#### [Exercise aim]
Would you please copy the part of the material below that opens with the line containing "Alexandra men’s short" and closes with the line containing "total: 1285.63 -> 1158.66"? Copy it exactly, and only it.
Segment Start: Records for processing
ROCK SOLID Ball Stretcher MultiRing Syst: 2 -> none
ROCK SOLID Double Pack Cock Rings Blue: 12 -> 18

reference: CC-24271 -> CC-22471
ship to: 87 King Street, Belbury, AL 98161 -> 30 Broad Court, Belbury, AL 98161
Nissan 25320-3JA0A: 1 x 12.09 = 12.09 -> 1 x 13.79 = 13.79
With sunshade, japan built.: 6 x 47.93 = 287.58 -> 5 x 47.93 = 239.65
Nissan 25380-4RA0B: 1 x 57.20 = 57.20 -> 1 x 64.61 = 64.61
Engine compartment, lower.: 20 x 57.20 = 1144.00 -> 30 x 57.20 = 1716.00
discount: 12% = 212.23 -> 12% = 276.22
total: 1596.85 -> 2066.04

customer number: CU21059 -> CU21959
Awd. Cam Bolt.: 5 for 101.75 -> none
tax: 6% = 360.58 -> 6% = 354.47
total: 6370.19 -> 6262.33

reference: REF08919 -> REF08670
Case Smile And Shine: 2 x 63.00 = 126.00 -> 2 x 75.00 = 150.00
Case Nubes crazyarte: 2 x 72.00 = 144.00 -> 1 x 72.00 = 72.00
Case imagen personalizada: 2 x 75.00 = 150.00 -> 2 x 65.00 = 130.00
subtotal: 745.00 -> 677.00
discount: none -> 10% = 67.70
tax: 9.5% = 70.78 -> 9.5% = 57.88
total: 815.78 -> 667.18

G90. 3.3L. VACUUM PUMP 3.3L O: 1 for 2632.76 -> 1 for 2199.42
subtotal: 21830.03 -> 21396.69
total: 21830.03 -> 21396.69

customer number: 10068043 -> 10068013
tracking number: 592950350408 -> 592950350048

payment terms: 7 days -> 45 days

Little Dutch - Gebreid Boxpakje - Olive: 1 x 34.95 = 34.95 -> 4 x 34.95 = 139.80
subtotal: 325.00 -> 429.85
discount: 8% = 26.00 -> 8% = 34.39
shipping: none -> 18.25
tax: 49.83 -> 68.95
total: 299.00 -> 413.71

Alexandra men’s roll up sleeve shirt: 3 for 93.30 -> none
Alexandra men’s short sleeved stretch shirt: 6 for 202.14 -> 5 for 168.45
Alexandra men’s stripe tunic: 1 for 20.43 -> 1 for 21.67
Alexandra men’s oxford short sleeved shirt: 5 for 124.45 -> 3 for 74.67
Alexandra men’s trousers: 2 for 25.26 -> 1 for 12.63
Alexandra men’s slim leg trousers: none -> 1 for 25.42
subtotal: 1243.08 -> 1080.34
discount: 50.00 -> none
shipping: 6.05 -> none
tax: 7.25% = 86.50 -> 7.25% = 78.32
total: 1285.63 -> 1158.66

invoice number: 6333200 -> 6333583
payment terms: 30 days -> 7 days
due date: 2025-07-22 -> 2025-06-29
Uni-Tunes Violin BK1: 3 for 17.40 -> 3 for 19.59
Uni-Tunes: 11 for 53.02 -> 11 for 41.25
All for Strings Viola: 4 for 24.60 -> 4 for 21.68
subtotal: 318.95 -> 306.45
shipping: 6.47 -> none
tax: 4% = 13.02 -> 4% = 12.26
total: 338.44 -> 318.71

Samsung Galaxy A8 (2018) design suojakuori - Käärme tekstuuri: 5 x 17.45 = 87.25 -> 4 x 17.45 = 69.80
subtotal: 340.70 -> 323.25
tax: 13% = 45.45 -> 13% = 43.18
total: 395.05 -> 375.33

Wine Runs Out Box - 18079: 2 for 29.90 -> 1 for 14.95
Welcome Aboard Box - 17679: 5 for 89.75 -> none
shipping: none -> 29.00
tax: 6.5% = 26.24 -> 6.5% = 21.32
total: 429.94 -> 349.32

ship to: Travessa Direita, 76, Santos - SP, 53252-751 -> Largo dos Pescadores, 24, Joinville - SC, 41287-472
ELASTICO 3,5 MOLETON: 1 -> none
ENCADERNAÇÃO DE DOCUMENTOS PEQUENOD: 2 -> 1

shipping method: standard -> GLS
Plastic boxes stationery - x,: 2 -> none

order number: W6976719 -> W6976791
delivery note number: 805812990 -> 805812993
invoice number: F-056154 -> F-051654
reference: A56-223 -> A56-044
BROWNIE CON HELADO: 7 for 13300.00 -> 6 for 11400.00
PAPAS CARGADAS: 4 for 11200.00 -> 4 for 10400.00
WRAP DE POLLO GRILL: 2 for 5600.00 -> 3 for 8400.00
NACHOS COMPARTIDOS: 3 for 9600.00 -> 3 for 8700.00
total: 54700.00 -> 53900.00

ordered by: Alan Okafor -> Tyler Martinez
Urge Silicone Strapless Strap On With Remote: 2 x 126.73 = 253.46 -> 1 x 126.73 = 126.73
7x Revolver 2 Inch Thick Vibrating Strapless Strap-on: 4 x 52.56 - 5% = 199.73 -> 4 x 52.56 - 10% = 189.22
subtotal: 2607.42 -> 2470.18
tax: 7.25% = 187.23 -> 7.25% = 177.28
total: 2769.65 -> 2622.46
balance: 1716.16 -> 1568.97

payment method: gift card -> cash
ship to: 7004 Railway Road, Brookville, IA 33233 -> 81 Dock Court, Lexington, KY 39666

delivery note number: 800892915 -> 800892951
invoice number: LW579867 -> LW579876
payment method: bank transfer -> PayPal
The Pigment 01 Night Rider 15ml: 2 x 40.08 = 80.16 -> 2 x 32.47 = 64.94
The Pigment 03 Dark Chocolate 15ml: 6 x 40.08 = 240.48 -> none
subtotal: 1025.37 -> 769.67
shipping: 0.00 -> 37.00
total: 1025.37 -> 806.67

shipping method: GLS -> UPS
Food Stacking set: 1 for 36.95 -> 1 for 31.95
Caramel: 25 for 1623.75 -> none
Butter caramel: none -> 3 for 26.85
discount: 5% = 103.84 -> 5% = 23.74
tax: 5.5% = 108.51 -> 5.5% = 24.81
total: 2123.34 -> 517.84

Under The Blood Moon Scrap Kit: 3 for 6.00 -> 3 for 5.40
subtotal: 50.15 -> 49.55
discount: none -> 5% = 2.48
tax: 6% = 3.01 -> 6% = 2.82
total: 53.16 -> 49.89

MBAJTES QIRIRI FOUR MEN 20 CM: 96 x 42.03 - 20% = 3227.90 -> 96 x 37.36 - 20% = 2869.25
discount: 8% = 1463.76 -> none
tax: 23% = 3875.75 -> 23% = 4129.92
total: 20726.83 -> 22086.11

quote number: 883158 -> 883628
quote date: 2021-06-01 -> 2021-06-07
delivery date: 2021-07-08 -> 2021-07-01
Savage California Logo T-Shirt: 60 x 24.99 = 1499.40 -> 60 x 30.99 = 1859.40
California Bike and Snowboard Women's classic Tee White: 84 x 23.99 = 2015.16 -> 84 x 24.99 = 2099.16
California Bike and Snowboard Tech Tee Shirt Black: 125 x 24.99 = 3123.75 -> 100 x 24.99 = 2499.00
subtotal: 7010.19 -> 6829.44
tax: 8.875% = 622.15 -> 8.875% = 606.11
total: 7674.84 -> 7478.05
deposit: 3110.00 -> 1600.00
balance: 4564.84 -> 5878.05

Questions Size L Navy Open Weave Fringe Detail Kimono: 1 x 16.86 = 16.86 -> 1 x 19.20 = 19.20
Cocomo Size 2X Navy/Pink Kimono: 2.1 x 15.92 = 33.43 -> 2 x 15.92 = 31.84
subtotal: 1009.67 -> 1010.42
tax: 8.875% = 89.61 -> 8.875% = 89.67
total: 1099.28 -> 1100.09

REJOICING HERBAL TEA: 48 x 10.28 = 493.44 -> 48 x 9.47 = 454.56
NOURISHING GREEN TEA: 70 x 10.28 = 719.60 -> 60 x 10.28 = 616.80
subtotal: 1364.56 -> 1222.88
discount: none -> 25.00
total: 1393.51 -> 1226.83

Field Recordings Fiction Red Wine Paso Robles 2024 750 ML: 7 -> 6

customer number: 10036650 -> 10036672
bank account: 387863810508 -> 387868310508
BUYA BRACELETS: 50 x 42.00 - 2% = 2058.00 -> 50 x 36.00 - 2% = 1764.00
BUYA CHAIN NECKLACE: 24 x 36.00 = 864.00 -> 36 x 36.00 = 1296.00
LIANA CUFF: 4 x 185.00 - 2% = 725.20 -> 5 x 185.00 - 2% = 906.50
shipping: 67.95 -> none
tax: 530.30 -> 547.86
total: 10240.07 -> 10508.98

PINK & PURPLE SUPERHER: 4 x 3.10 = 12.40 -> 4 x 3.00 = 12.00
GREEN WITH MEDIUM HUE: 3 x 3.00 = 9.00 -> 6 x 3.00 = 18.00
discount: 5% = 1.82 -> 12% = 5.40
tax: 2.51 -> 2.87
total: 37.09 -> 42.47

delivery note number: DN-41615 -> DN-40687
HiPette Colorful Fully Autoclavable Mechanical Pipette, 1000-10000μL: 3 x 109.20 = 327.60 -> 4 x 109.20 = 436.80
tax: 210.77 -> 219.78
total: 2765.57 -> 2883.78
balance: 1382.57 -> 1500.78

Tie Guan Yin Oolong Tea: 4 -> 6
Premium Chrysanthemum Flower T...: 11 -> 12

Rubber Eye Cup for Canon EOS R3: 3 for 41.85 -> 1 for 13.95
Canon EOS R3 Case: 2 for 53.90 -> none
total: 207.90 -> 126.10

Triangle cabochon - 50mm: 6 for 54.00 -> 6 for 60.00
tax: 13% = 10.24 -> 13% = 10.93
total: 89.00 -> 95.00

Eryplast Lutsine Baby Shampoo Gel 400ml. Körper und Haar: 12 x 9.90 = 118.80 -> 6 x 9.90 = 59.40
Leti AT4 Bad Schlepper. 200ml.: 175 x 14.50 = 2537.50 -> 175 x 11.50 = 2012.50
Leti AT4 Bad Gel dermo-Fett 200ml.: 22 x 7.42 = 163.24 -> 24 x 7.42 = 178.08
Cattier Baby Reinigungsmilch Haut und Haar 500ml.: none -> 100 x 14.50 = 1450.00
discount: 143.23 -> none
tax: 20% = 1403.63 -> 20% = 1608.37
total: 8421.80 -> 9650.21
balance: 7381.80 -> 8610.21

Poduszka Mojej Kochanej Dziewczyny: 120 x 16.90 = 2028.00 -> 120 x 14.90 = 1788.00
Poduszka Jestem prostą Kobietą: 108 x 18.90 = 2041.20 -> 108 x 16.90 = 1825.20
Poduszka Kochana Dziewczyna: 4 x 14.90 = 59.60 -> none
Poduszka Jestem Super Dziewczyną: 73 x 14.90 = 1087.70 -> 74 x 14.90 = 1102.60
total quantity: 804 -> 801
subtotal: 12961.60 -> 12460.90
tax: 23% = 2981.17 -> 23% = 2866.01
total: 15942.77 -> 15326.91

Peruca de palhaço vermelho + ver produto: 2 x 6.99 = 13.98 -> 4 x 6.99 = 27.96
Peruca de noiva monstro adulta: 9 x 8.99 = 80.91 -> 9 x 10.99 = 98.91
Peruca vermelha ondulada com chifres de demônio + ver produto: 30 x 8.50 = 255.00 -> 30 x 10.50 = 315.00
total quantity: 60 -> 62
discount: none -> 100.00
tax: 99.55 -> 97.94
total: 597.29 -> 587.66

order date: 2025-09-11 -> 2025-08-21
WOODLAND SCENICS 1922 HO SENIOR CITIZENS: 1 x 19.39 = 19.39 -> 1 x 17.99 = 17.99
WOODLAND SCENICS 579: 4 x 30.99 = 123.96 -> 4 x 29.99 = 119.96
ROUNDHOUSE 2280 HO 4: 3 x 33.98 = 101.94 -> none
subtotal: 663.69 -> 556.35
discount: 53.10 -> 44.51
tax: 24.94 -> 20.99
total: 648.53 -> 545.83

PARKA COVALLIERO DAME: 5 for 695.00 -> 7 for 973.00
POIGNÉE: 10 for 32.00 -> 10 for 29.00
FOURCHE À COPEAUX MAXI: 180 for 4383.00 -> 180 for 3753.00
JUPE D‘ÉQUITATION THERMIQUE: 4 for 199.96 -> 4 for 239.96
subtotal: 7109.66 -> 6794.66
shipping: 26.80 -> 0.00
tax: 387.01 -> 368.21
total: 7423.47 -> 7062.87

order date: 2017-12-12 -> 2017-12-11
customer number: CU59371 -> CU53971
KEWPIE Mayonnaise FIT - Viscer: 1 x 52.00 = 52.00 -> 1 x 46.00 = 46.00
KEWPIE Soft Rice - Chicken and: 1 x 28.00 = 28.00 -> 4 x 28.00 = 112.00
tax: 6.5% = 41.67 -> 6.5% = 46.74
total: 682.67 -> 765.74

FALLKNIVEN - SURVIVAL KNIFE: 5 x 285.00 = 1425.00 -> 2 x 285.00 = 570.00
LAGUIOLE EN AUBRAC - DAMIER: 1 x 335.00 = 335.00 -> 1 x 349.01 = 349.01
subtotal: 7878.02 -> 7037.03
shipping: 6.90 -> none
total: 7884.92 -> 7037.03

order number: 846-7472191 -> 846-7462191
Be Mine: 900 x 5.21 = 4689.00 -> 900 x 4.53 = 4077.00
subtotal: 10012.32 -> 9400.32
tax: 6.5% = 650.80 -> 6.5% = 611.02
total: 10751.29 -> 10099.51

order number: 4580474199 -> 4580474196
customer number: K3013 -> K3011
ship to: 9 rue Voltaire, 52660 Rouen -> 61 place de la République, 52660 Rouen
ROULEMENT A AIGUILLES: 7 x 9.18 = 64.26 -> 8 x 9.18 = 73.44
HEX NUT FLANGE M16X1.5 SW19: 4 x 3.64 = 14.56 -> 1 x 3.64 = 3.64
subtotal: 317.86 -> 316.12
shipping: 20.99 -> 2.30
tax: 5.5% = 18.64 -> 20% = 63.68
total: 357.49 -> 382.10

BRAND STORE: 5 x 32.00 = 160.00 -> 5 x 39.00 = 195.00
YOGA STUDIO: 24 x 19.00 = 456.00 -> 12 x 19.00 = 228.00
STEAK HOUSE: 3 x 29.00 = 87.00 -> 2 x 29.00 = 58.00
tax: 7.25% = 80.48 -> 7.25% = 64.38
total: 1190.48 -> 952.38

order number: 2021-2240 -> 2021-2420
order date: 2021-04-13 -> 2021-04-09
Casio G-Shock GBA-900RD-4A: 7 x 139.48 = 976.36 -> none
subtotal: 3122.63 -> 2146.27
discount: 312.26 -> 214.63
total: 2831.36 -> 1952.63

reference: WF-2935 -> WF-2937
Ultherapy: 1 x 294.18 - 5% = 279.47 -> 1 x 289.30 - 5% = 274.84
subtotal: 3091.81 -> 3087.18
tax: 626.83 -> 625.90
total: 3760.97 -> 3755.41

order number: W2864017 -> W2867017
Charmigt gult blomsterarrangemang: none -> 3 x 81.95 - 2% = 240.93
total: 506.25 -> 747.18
Segment End: Records for processing
#### [Written reply]
Alexandra men’s short sleeved stretch shirt: 6 for 202.14 -> 5 for 168.45
Alexandra men’s stripe tunic: 1 for 20.43 -> 1 for 21.67
Alexandra men’s oxford short sleeved shirt: 5 for 124.45 -> 3 for 74.67
Alexandra men’s trousers: 2 for 25.26 -> 1 for 12.63
Alexandra men’s slim leg trousers: none -> 1 for 25.42
subtotal: 1243.08 -> 1080.34
discount: 50.00 -> none
shipping: 6.05 -> none
tax: 7.25% = 86.50 -> 7.25% = 78.32
total: 1285.63 -> 1158.66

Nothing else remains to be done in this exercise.